Its just a bit of fun that has spanned many years in our household.
They also get small gifts in a stocking after lunch including scratch cards which they love.
Everyone happy except for my DIL who doesnt get it!!! :) :) :)

sweeneytoddsrazor · 19/12/2018 16:36

Do you really not understand to her it is not a waste of money. Are you really incapable of a small lie to let her have her enjoyment. All you need to do is say yes thank you Mum. You could also add I particularly liked the wine/chocolate or whatever so that sticks in her mind and she gets you more of that type of stuff in the future

Imalittleelf · 19/12/2018 16:39

Is there a much bigger item she can contribute towards like a camera or tv ect.

Its what I do with my mum she loved buying gifts it's how she shows her love for people so now I just ask her to help me buy something that I really want or need but is quite expensive..

CarolDanvers · 19/12/2018 16:42

Just accept the gifts politely as good manners dictate.
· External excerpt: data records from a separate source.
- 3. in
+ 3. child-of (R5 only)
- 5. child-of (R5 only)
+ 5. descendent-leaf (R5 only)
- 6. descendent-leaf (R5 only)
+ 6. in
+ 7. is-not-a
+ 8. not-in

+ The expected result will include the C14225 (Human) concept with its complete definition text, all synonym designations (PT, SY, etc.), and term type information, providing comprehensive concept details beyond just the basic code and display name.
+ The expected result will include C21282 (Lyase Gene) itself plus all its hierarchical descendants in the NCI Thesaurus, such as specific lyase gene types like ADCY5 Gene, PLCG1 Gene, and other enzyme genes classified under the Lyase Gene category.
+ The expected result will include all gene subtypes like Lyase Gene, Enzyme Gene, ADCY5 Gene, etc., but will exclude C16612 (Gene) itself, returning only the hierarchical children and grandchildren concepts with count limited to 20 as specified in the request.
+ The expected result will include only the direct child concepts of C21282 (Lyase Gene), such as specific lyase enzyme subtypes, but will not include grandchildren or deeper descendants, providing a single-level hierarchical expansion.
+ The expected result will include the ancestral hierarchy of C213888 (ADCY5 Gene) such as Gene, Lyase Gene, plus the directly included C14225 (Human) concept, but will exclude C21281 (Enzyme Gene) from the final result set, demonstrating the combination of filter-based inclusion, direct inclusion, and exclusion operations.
footballmum · 19/12/2018 16:43

You need a different approach OP. My DF was a bit like this. He has a set budget that he has to spend no matter what (even if it’s on useless crap!) Over the years I’ve askes him to give part of his budget in something like Amazon or itune vouchers which the DSs load onto their accounts. It started with a smallish amount but we all gushed about them so much that over the years the amount of the vouchers have increased and the crap has reduced. He knows that they are really useful and appreciated and this year he’s just giving vouchers!! Turning down gifts is cruel and you have to remember that some people get real joy from giving. Don’t take that away from her.
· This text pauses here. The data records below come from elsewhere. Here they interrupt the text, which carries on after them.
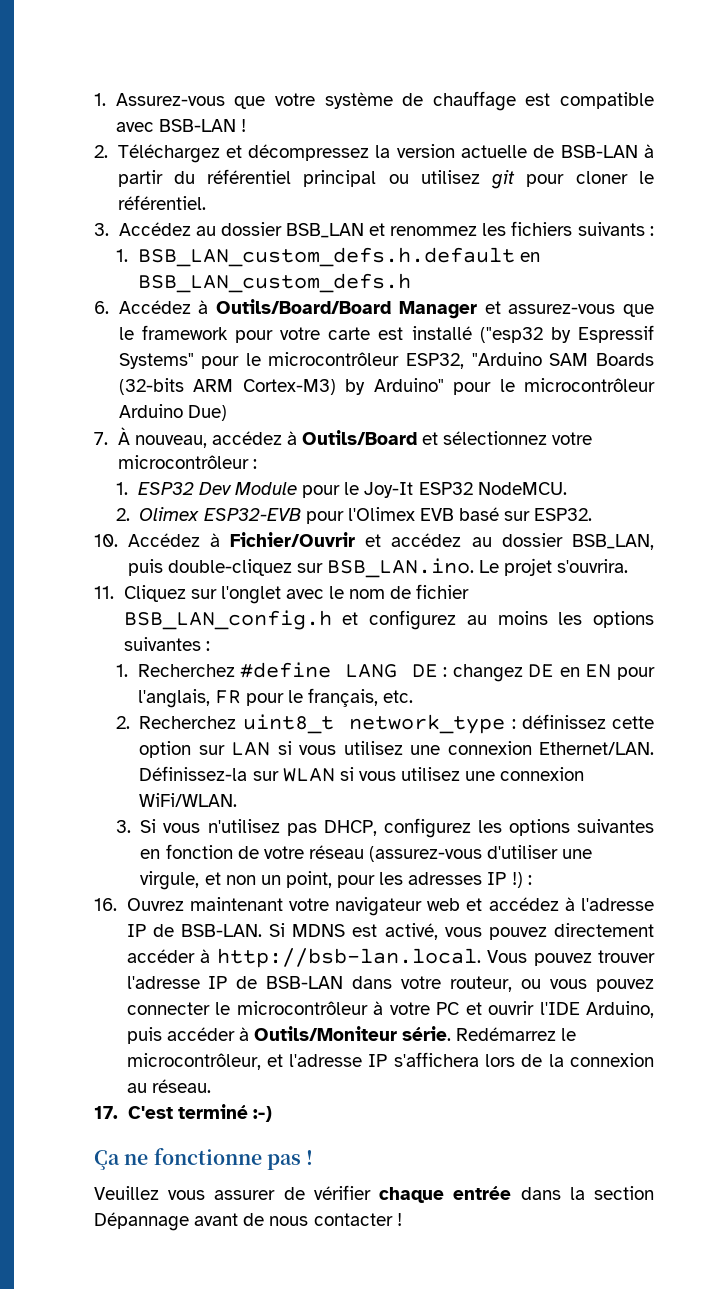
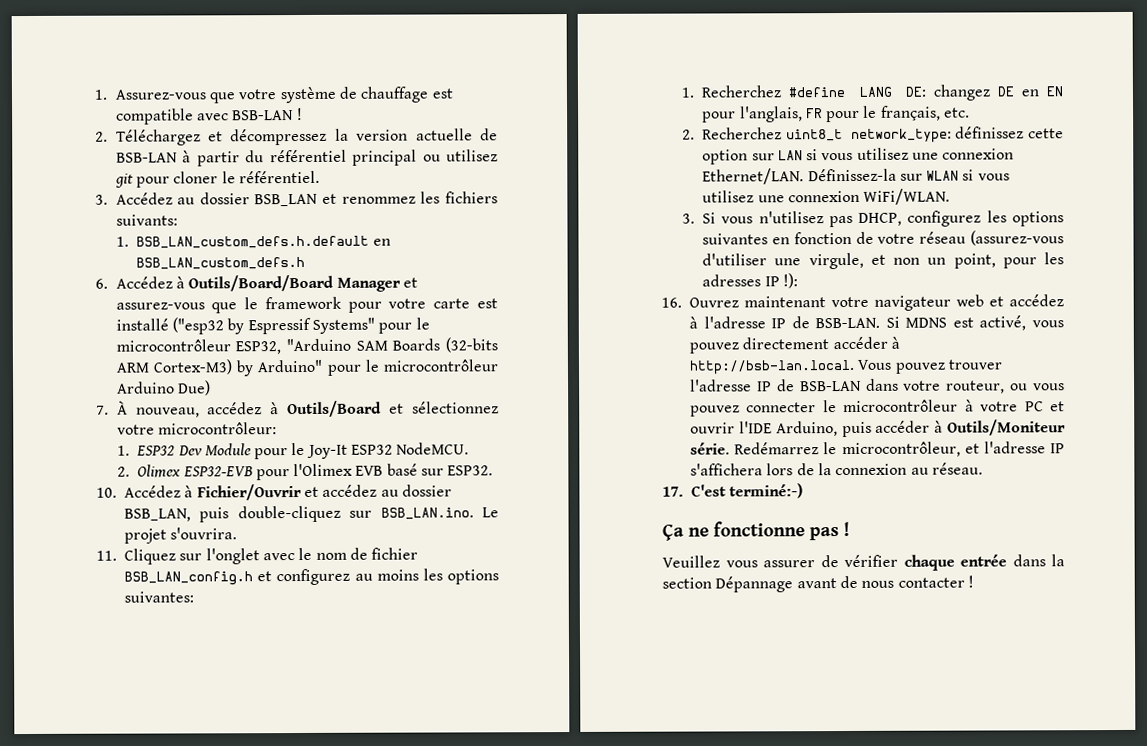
- 3. Accédez au dossier BSB_LAN et renommez les fichiers suivants :
+ 3. Accédez au dossier BSB_LAN et renommez les fichiers suivants:
- 7. À nouveau, accédez à Outils/Board et sélectionnez votre microcontrôleur :
+ 7. À nouveau, accédez à Outils/Board et sélectionnez votre microcontrôleur:
- 11. Cliquez sur l'onglet avec le nom de fichier BSB_LAN_config.h et configurez au moins les options suivantes :
+ 11. Cliquez sur l'onglet avec le nom de fichier BSB_LAN_config.h et configurez au moins les options suivantes:
- 1. Recherchez #define LANG DE : changez DE en EN pour l'anglais, FR pour le français, etc.
+ 1. Recherchez #define LANG DE: changez DE en EN pour l'anglais, FR pour le français, etc.
- 2. Recherchez uint8_t network_type : définissez cette option sur LAN si vous utilisez une connexion Ethernet/LAN.
+ 2. Recherchez uint8_t network_type: définissez cette option sur LAN si vous utilisez une connexion Ethernet/LAN.
- 3. Si vous n'utilisez pas DHCP, configurez les options suivantes en fonction de votre réseau (assurez-vous d'utiliser une virgule, et non un point, pour les adresses IP !) :
+ 3. Si vous n'utilisez pas DHCP, configurez les options suivantes en fonction de votre réseau (assurez-vous d'utiliser une virgule, et non un point, pour les adresses IP !):
- 17. C'est terminé :-)
+ 17. C'est terminé:-)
UpstartCrow · 19/12/2018 16:46

Try the suggestion made by Imalittleelf as its the most sensible outcome for everyone.

SushiMonster · 19/12/2018 16:51

Much easier to say "oh I would LOVE " and this thing being something easy and cheap to buy like a certain kind of chocs or something.

PanamaPattie · 19/12/2018 16:52

I don't understand why your DM keeps buying you stuff when you have made your wishes quite clear? If she wants to spend money on gifts at Christmas, why can't she buy them for someone that actually wants them?

Fairylea · 19/12/2018 16:53

I think you’re being a bit mean.

She obviously enjoys buying you stuff and wants to share in the joy of giving at Christmas.

Smile and say thank you, look excited and happy and get rid of it afterwards to charity if you have to.

Why make someone miserable over this?!

tinselduck · 19/12/2018 16:53

I also have this. I have learnt to ask for specific consumable items (nice soaps or an activity ( like pantomime tickets, for example), that way she still gets to give us a gift, and we get to enjoy.

Don't leave your presents there. That's such a mean thing to do. Her heart is in the right place, you just have different approaches.

ReanimatedSGB · 19/12/2018 16:55

It is difficult when someone really, really loves giving gifts. Honestly, unless you want an ongoing row or to fall out with that person completely, you have no option but to thank them and smile, and park the lot in the nearest charity shop. At least someone else will get the benefit of whatever it is.

(And if you are the sort of person who likes to whine about waste and the environment, remember that you may be 'right' but sometimes it's genuinely more important to be kind.)